Of the Chinese refineries that turn bauxite into alumina, the intermediate product, 37 per cent are in the top quartile in the world for costs. They are also mostly coal-fired, causing much of the pollution that China is seeking to control. Smelting alumina to make aluminium is energy-intensive to the extent that energy typically accounts for about 40 per cent of the cost of production, putting Chinese plants at an even greater disadvantage.
About 45 per cent of China’s smelters are in the top cost quartile. In the coming years, the pressure on those plants will intensify. China’s recently adopted 12th five-year plan calls for limits on the growth of non-ferrous metals production, to conserve domestic raw materials, cut pollution and raise the energy efficiency of the economy by curbing energy-intensive industries. Chinese aluminum production is still likely to grow – Brook Hunt estimates that in 2015 China will import 2m tones, or only about 7 per cent of its demand.
Julian Kettle of Brook Hunt expects China to become an increasingly important structural importer as output growth lags behind demand.
Mr Kleinfeld says that will have significant implications for the industry. “You will see a huge opportunity for the industry to help in renovating the Chinese aluminium industry by imports and by co-operating outside with Chinese firms,” he says.
That pressure on Chinese companies to expand internationally is a threat as well as an opportunity. Chinalco, the largest aluminium group, is investing in a new smelter in Malaysia and exploring the potential for developing bauxite mines and other facilities in Guinea.

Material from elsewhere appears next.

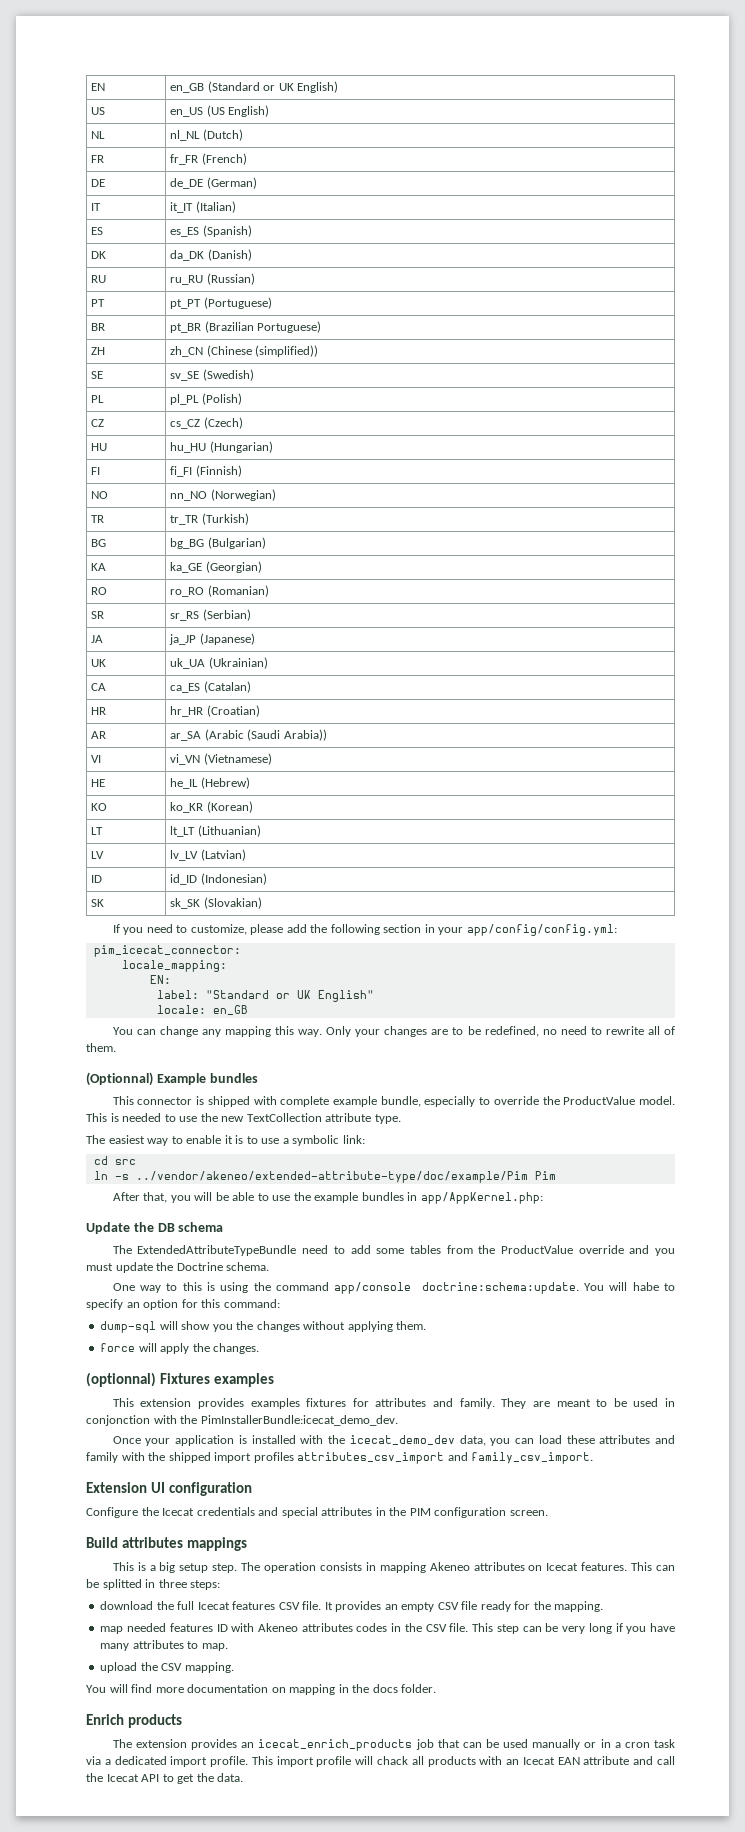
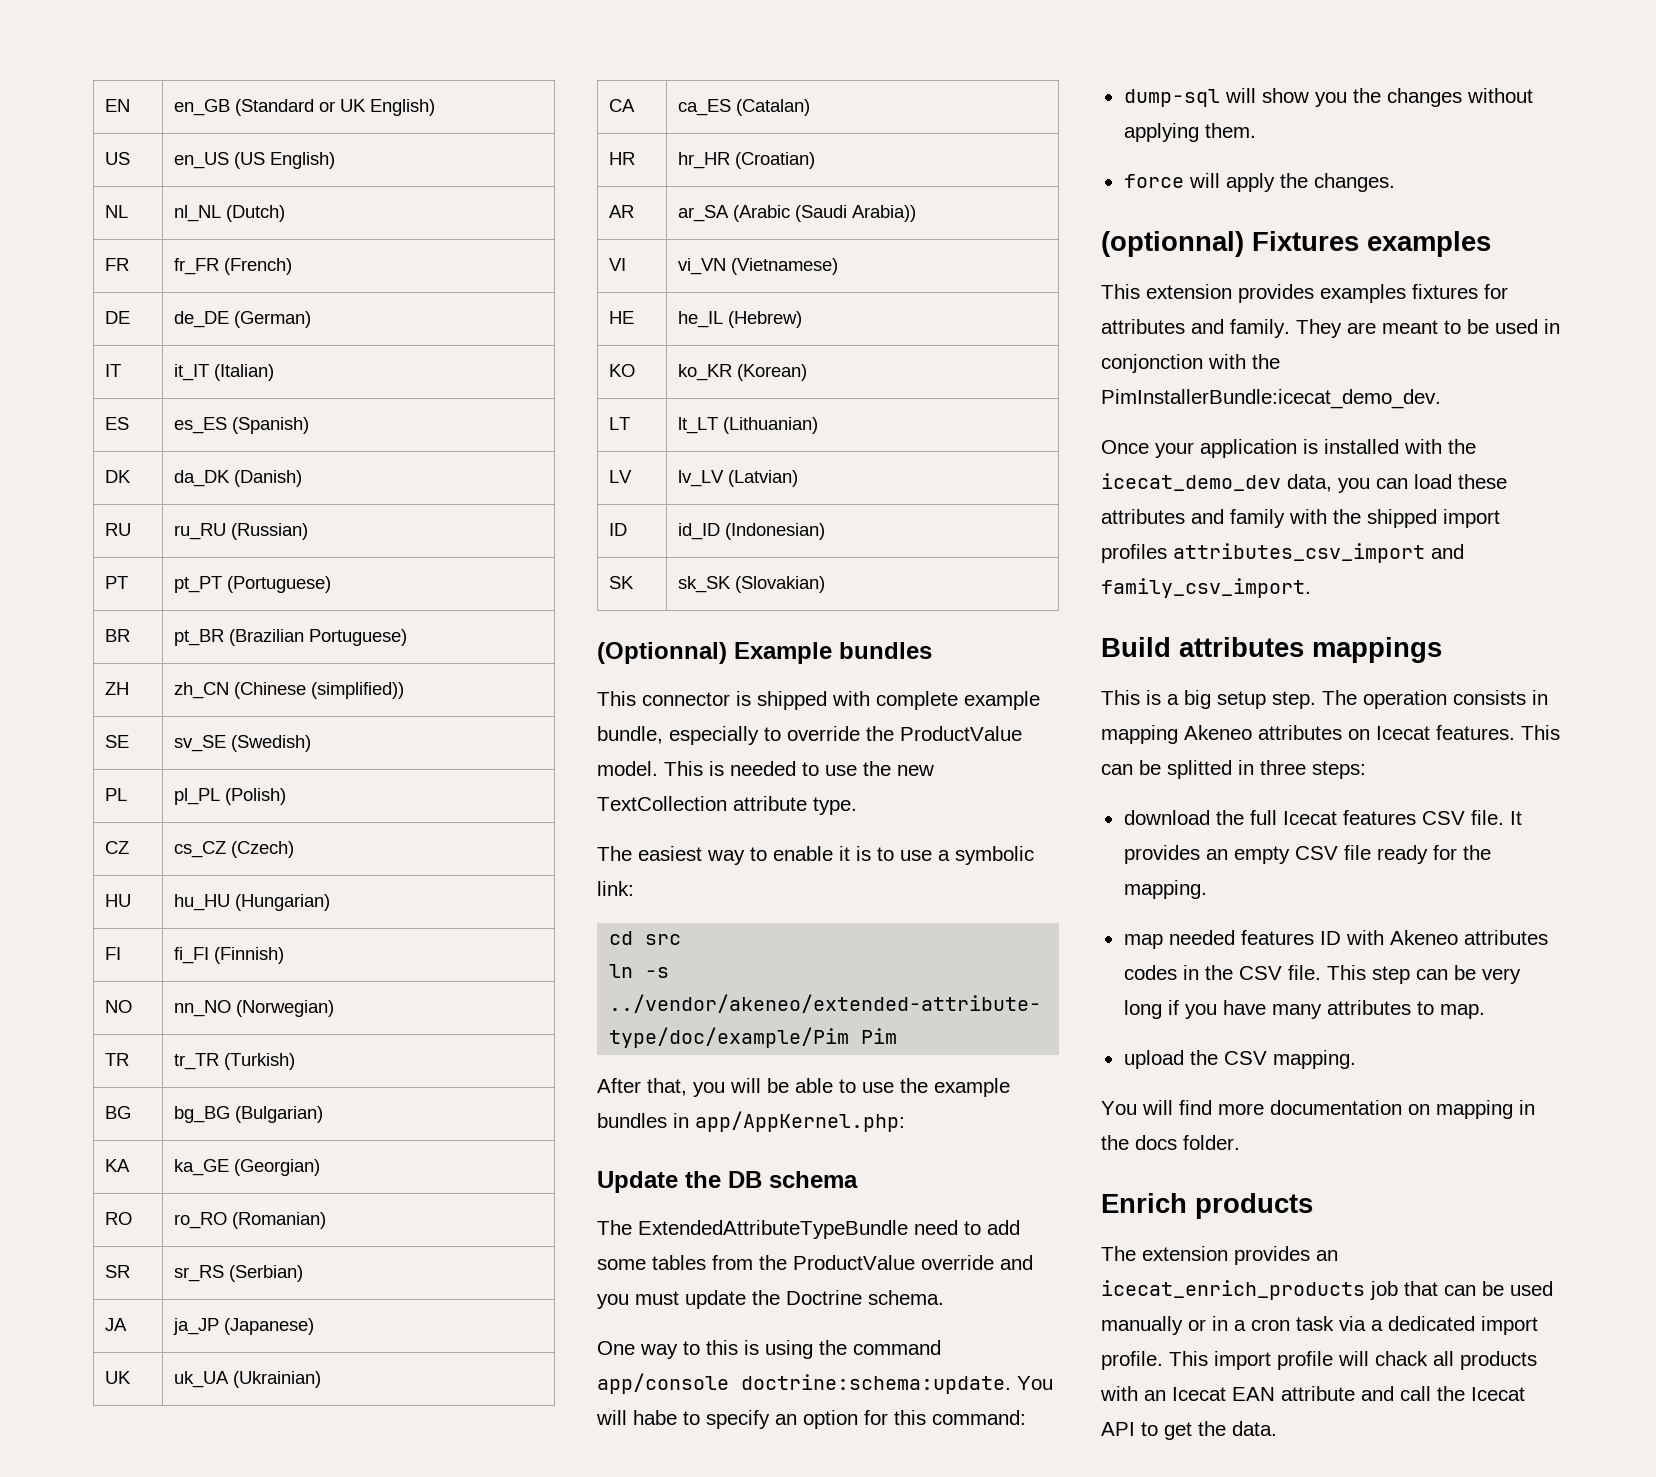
[112,924,617,936] [93,945,241,957] [121,960,227,972] [149,975,171,984] [156,990,374,1002] [156,1005,248,1015] [112,1026,675,1037] [86,1043,116,1052] // If you need to customize, please add the following section in your app/config/config.yml: // pim_icecat_connector: // locale_mapping: // EN: // label: "Standard or UK English" // locale: en_GB // You can change any mapping this way. Only your changes are to be redefined, no need to rewrite all of them. -> (825, 584) none
[86,1482,253,1496] [86,1507,548,1518] // Extension UI configuration // Configure the Icecat credentials and special attributes in the PIM configuration screen. -> (1311, 588) none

However, Alcoa signed a co-operation agreement with China Power Investment Corporation, when Hu Jintao, China’s president, visited the US in January, followed by a joint venture agreement last month to work on producing high-end fabricated aluminium products in China for the automotive, aerospace, packaging and consumer electronics markets. Making a success of that venture, and the broader relationship with China, will be critical to Alcoa.